BEIR V (1990) states (p 301) in "Cancer at Specific Sites, Colon"

"Irradiation has been observed to increase the risk of colon cancer in humans and laboratory animals. The strongest evidence of the carcinogenic effects of radiation on the human colon is provided by the dose-dependent excess of colon cancers observed in Japanese A-bomb survivors. At doses of 1 Gy or higher, a total of 25 deaths from colon cancer were observed between 1950 and 1982 in members of the Life Span Study cohort population versus 1,450 expected deaths; no such excess was evident during the first 15 years after irradiation (i.e., before 1959), nor has any excess been evident in doses below about 1.0 Gy (Preston et al. 1987a).

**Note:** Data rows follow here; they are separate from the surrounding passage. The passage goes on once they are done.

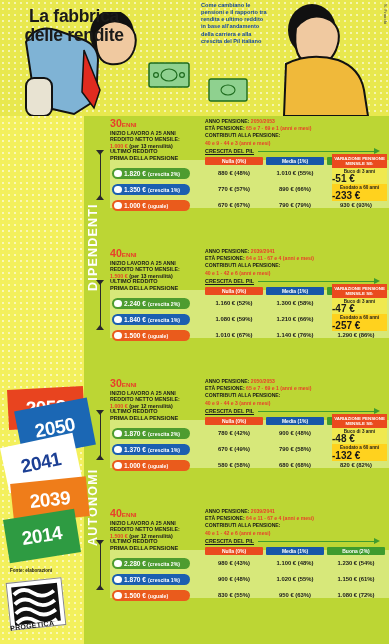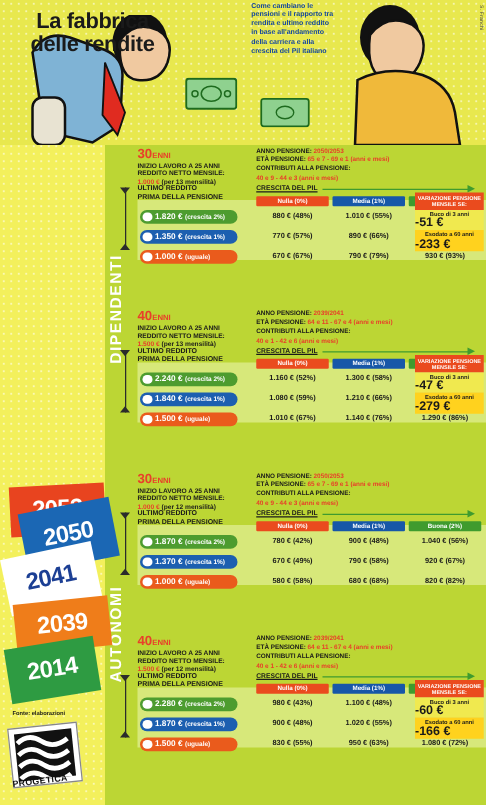--- a/index.html
+++ b/index.html
@@ -273,21 +273,21 @@
         <div class="cell" style="left: 156px; top: 84px;">1.140 € (76%)</div>
         <div class="cell" style="left: 217px; top: 84px;">1.290 € (86%)</div>
         <div class="vbox" style="left: 222px; top: 36px;">
           <div class="vtitle">VARIAZIONE PENSIONE MENSILE SE:</div>
           <div class="vseg">
             <div class="vsub">Buco di 3 anni</div>
             <div class="vval">-47 €</div>
           </div>
           <div class="vseg alt">
             <div class="vsub">Esodato a 60 anni</div>
-            <div class="vval">-279 €</div>
+            <div class="vval">-257 €</div>
           </div>
         </div>
         <div class="dbl" style="left: -14px; top: 32px; height: 50px;">
           <div class="stem"></div>
           <div class="h top" style="top:0"></div>
           <div class="h bot" style="bottom:0"></div>
         </div>
       </div>
       <div class="vlabel" style="top: 124px; height: 246px;">DIPENDENTI</div>
       <div class="panel-pale" style="top: 420px; height: 48px;"></div>
@@ -328,20 +328,31 @@
         <div class="cell" style="left: 156px; top: 68px;">790 € (58%)</div>
         <div class="cell" style="left: 217px; top: 68px;">920 € (67%)</div>
         <div class="pill p-red" style="left: 2px; top: 82px;">
           <span class="dot"></span>
           <span class="amt">1.000 €</span>
           <span class="nb">(uguale)</span>
         </div>
         <div class="cell" style="left: 95px; top: 84px;">580 € (58%)</div>
         <div class="cell" style="left: 156px; top: 84px;">680 € (68%)</div>
         <div class="cell" style="left: 217px; top: 84px;">820 € (82%)</div>
+        <div class="vbox" style="left: 222px; top: 36px;">
+          <div class="vtitle">VARIAZIONE PENSIONE MENSILE SE:</div>
+          <div class="vseg">
+            <div class="vsub">Buco di 3 anni</div>
+            <div class="vval">-48 €</div>
+          </div>
+          <div class="vseg alt">
+            <div class="vsub">Esodato a 60 anni</div>
+            <div class="vval">-132 €</div>
+          </div>
+        </div>
         <div class="dbl" style="left: -14px; top: 32px; height: 50px;">
           <div class="stem"></div>
           <div class="h top" style="top:0"></div>
           <div class="h bot" style="bottom:0"></div>
         </div>
       </div>
       <div class="panel-pale" style="top: 550px; height: 48px;"></div>
       <div class="block" style="top: 508px; height: 128px;">
         <div class="agehead"><span>40</span><span class="sfx">ENNI</span></div>
         <div class="meta">
@@ -379,31 +390,20 @@
         <div class="cell" style="left: 156px; top: 68px;">1.020 € (55%)</div>
         <div class="cell" style="left: 217px; top: 68px;">1.150 € (61%)</div>
         <div class="pill p-red" style="left: 2px; top: 82px;">
           <span class="dot"></span>
           <span class="amt">1.500 €</span>
           <span class="nb">(uguale)</span>
         </div>
         <div class="cell" style="left: 95px; top: 84px;">830 € (55%)</div>
         <div class="cell" style="left: 156px; top: 84px;">950 € (63%)</div>
         <div class="cell" style="left: 217px; top: 84px;">1.080 € (72%)</div>
-        <div class="vbox" style="left: 222px; top: 36px;">
-          <div class="vtitle">VARIAZIONE PENSIONE MENSILE SE:</div>
-          <div class="vseg">
-            <div class="vsub">Buco di 3 anni</div>
-            <div class="vval">-60 €</div>
-          </div>
-          <div class="vseg alt">
-            <div class="vsub">Esodato a 60 anni</div>
-            <div class="vval">-166 €</div>
-          </div>
-        </div>
         <div class="dbl" style="left: -14px; top: 32px; height: 50px;">
           <div class="stem"></div>
           <div class="h top" style="top:0"></div>
           <div class="h bot" style="bottom:0"></div>
         </div>
       </div>
       <div class="vlabel" style="top: 384px; height: 246px;">AUTONOMI</div>
     </div>
 
   <div id="years-root">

The relative risk per Gy (organ dose) in the DS86 subcohort was estimated to amount to 1.85 (1.39-2.45), which corresponds to an excess of 0.81 (0.40-1.30) deaths per 104 PYGy (Shimizu et al. 1988)."
[Editor's Note: Here BEIR clearly states that the data shows NO excess cancer below 1 Gy (100 Rad), yet reports the "relative risk" as
linear to zero dose. This significantly misrepresents the data. This is typical of much of the data that are claimed to support the "linear
model". This may serve policy, but violates science.]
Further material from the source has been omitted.